NASA ADS Abstract Service Mirroring Information

This document describes the steps to be taken by a system administrator to configure a server to be used as an ADS mirror host. Please read the entire document and contact us if you have any questions.



For the Impatient Admin (on a CentOS 6 system)

If you are installing the ADS mirror site on a Redhat or CentOS 6 server, the following list of commands (issued as root) will get you going rather quickly.

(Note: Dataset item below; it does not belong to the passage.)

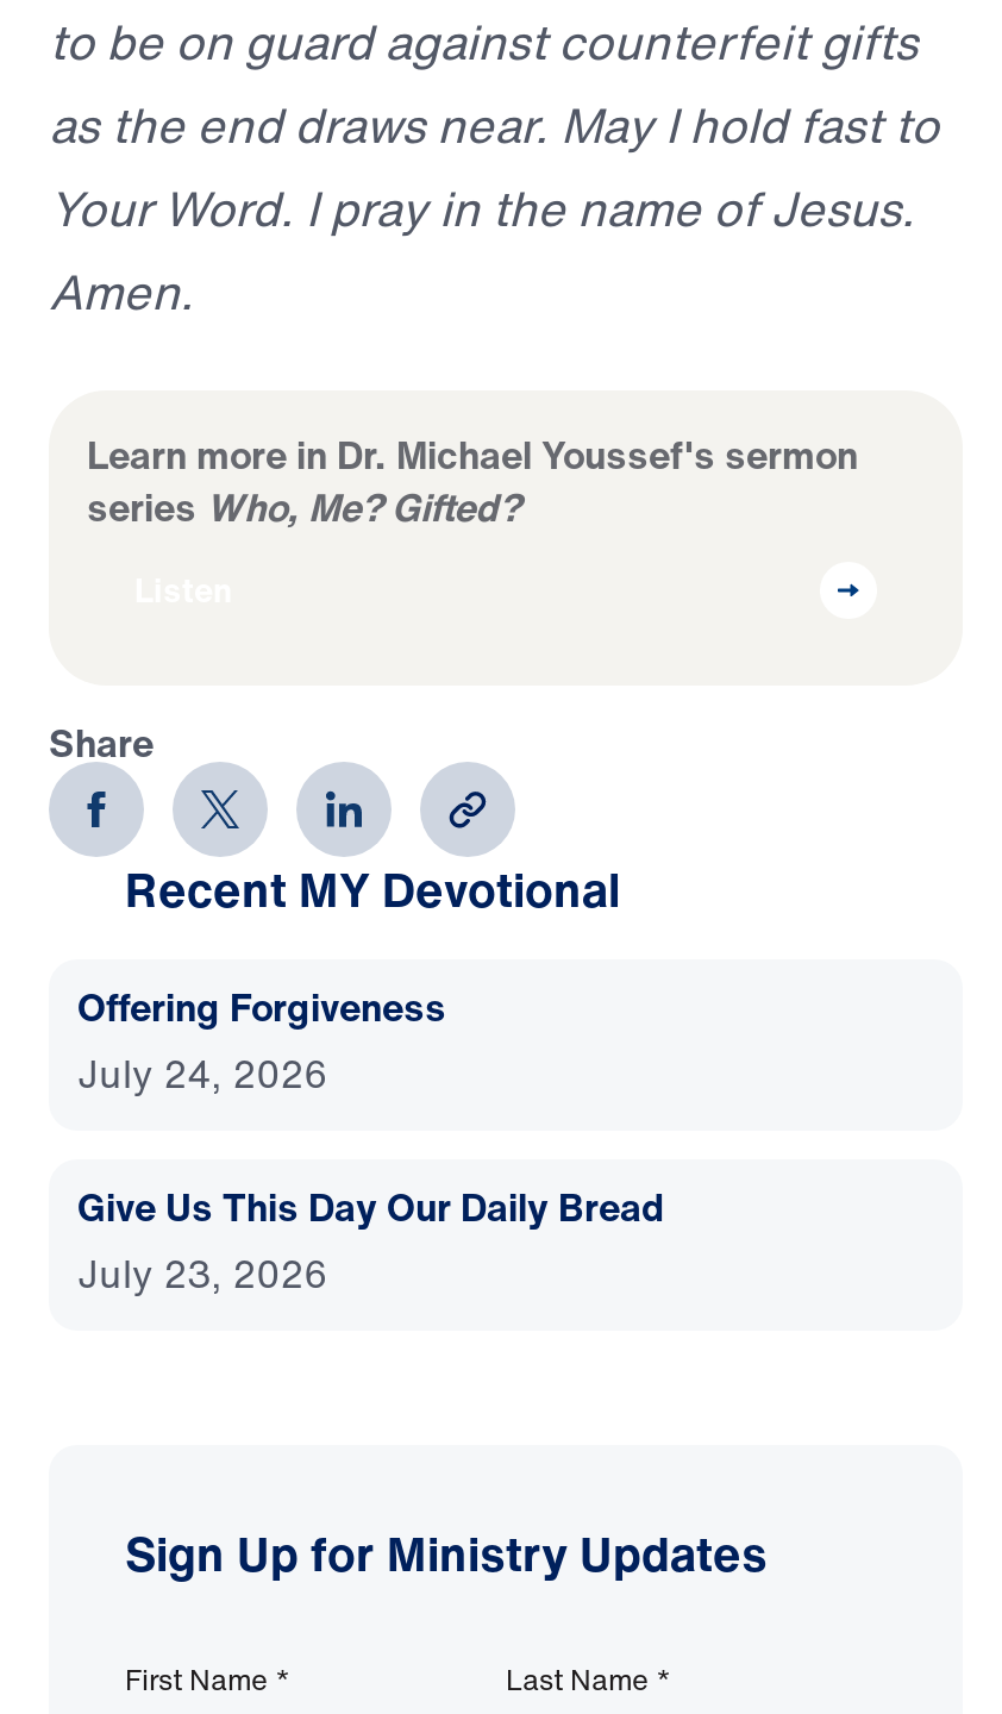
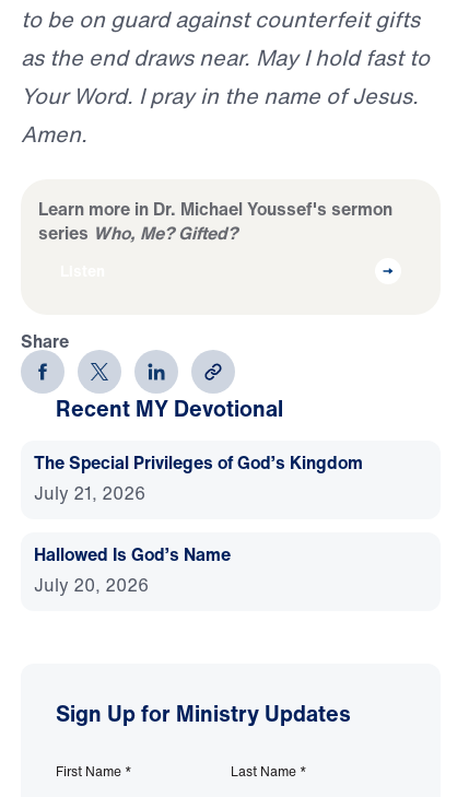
[77,979,446,1102] Offering Forgiveness | July 24, 2026 -> [34,449,363,506] The Special Privileges of God’s Kingdom | July 21, 2026
[77,1179,665,1302] Give Us This Day Our Daily Bread | July 23, 2026 -> [34,541,231,598] Hallowed Is God’s Name | July 20, 2026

# create canonical ads directory structure (note that /ads could
# be a symbolic link to another directory):
mkdir -p /ads/www/{logs,htdocs,cgi,adstmp}

# install apache if not there yet
yum install httpd
# download and modify ads-specific http configuration
cd /etc/httpd/conf
wget http://ads.harvard.edu/mirror/httpd/ads.conf
vi ads.conf
echo 'Include ads.conf' >> httpd.conf
vi httpd.conf
# make sure httpd starts at boot time
chkconfig httpd on
# and start it
service httpd start
# add the directory where the ads httpd logs are stored
# (typically /ads/www/logs) to the list of directories that logrotate handles
perl -pi -e 's:\ {$: /ads/www/logs/*log {:' /etc/logrotate.d/httpd

# download the ads startup script
cd /etc/init.d
wget http://ads.harvard.edu/mirror/init.d/ads
chmod 744 ads
# configure it to startup ads services at boot time
chkconfig --add ads
chkconfig ads on

# create ads partition and user name
mkdir /ads
useradd --home /ads/ads --groups apache --create-home
chown -R ads /ads

# disable updatedb crawling of /ads partition
perl -pi -e 's:^(PRUNEPATHS\s*=\s*)":$1"/ads :' /etc/updatedb.conf

# disable fsck checking at boot time on /ads data disk
# (this assumes that the corresponding partition is /dev/sdb1)
tune2fs -c 0 /dev/sdb1

# make sure the at daemon is running
chkconfig atd on
service atd start

# allow public key authentication for ads user
echo 'Match User ads' >> /etc/ssh/sshd_config
echo '    PubkeyAuthentication yes' >> /etc/ssh/sshd_config
This covers most of the necessary configuration on your CentOS server. For more information on each step and to configure your firewall, please continue reading.

Server Hardware

The server used to host an ADS mirror should be an Intel or AMD machine running a recent version of the linux operating system. The particular linux distribution is not critical, as long as it's a recent one. We currently have mirror sites running CentOS 5 and 6 (recommended), Fedora and Debian. In all cases the 64-bit distribution of the OS (x86_64) is required, which is supported on all modern hardware. Memory is a very important matter since we load our index data in shared RAM (currently we are using about 4GB of shared memory just to hold indexes, so 8GB is the minimum amount needed before performance suffers significantly). Since our search engine is multi-threaded, a multi-core, multi-processor system does increases performance. As a point of reference, the server that ADS currently uses at the CfA is Dell PowerEdge 2950 server with two Intel Xeon X5450 quad-core processors (3.0GHz) and 64GB of RAM running CentOS 6.4. It is currently connected to the CfA LAN via a Gigabit ethernet card.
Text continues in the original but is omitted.